Last Updated: Mar-20-2001
Annotated by:
Coulehan, Jack

Primary Category: Literature / Fiction

Genre: Short Story

Summary:

Young Prince Yegorushka has managed to squander his family's limited resources and now lies in a drunken stupor. His mother (Princess Priklonsky) and sister (Marusya) reluctantly send for Dr. Toporkov, the elegant and highly successful physician whose father was once a serf on their estate. The cold, haughty, and uncommunicative Toporkov appears, gives a few orders, and rushes away. Yet, the princess views the man as a savior and exclaims: "How considerate, how nice he is!"

Marusya also falls ill, and Toporkov makes several house calls, "walking importantly, looking at no one." Old Princess Priklonsky tries to ingratiate the doctor by providing him with a hefty bonus and inviting him to tea. But rather than warming up, Toporkov lectures them "with medical terms without using a single phrase which his listeners could understand."

Some time later, a matchmaker arrives with an astounding proposal--the doctor wishes to marry Marusya for a dowry of 60,000 rubles. (The truth is he will marry anyone for that price.) The Priklonsky family immediately turns the down proposition, ostensibly because of Toporkov's peasant background, but really because they don't have 60,000 rubles to their name.

Meanwhile, as time goes on, Marusya falls in love with the doctor.
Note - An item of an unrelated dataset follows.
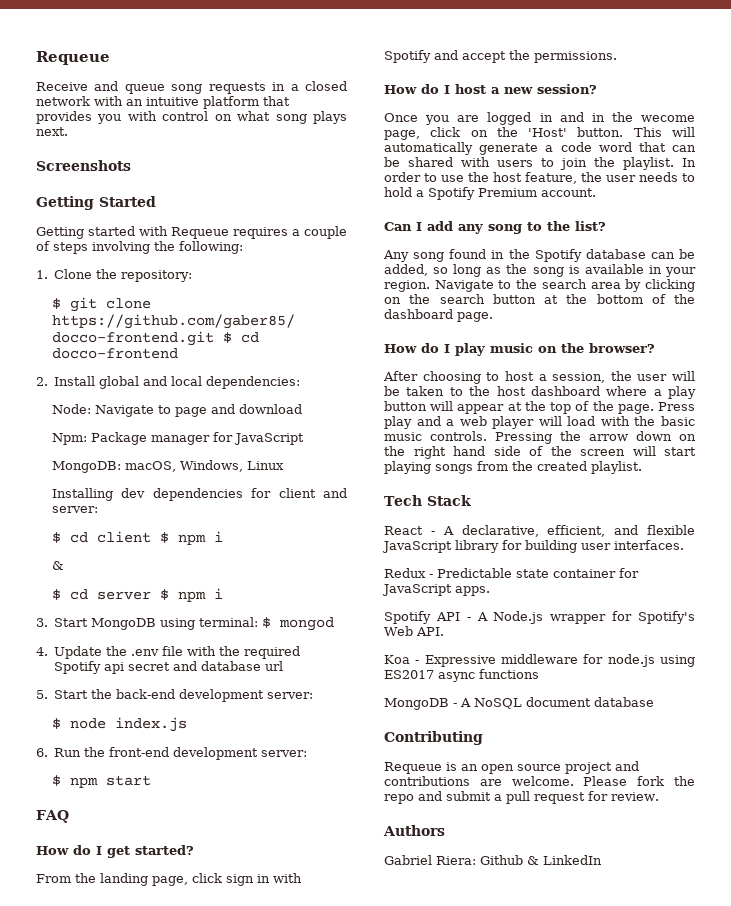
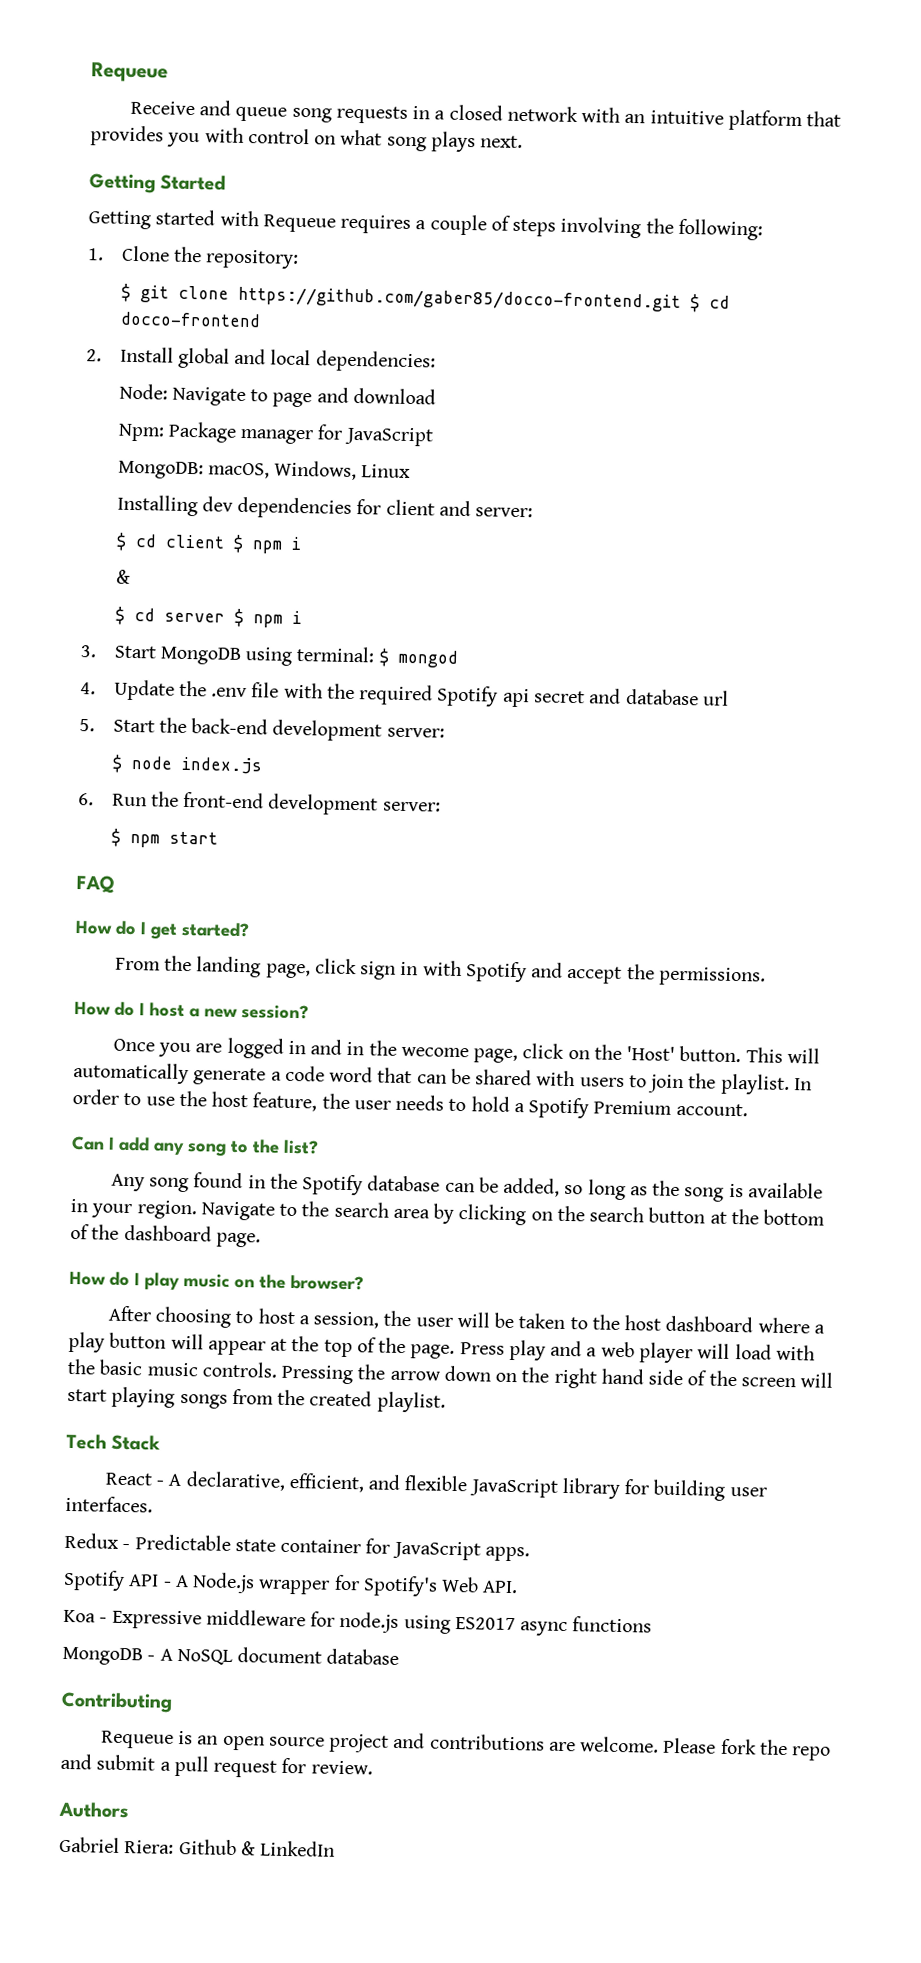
- Screenshots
As she becomes sicker with consumption, the family's financial straits become worse. Finally, with her last five rubles, Marusya seeks help from Toporkov, throwing herself at his feet and proclaiming her love. The astounded doctor experiences an epiphany. He suddenly realizes the worthlessness of all his money-grubbing in an outpouring of love for the dying woman.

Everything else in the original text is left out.